:: RECORD SET
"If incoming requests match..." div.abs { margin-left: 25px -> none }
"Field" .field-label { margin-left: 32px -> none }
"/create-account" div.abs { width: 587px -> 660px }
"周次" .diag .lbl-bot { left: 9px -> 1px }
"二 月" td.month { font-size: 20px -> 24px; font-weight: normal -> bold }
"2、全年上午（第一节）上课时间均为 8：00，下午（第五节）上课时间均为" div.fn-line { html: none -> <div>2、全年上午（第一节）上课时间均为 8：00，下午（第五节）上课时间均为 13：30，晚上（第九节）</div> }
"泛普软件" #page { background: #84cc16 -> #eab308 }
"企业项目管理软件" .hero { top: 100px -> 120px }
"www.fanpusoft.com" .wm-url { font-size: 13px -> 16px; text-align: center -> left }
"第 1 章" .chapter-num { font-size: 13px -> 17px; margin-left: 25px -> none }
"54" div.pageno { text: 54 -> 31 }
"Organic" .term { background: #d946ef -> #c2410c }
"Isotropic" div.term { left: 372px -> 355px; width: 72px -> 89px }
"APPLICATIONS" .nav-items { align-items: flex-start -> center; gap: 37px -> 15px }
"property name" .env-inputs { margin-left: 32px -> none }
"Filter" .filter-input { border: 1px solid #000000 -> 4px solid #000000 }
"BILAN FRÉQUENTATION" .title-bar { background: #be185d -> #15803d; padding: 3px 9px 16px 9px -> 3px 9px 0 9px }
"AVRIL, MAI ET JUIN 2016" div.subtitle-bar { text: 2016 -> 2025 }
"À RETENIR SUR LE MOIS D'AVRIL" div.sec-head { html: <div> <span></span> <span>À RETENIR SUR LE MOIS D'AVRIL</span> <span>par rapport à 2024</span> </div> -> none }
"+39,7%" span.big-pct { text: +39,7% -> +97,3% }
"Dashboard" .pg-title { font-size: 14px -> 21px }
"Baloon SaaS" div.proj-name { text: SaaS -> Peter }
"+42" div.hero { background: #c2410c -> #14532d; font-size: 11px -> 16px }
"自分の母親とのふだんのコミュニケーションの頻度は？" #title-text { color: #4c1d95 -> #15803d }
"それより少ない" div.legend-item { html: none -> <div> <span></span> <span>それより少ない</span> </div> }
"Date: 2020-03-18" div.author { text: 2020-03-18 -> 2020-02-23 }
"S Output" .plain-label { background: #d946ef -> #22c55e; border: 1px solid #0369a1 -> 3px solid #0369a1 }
::::
■ WHAT YOU SHOULD DO ■
What you return should be exactly the lines above, starting at the one with "1px solid #000000" and ending at the one with "font-size: 14px ->", and nothing else.

■ RESULT FOR THIS TASK ■
"Filter" .filter-input { border: 1px solid #000000 -> 4px solid #000000 }
"BILAN FRÉQUENTATION" .title-bar { background: #be185d -> #15803d; padding: 3px 9px 16px 9px -> 3px 9px 0 9px }
"AVRIL, MAI ET JUIN 2016" div.subtitle-bar { text: 2016 -> 2025 }
"À RETENIR SUR LE MOIS D'AVRIL" div.sec-head { html: <div> <span></span> <span>À RETENIR SUR LE MOIS D'AVRIL</span> <span>par rapport à 2024</span> </div> -> none }
"+39,7%" span.big-pct { text: +39,7% -> +97,3% }
"Dashboard" .pg-title { font-size: 14px -> 21px }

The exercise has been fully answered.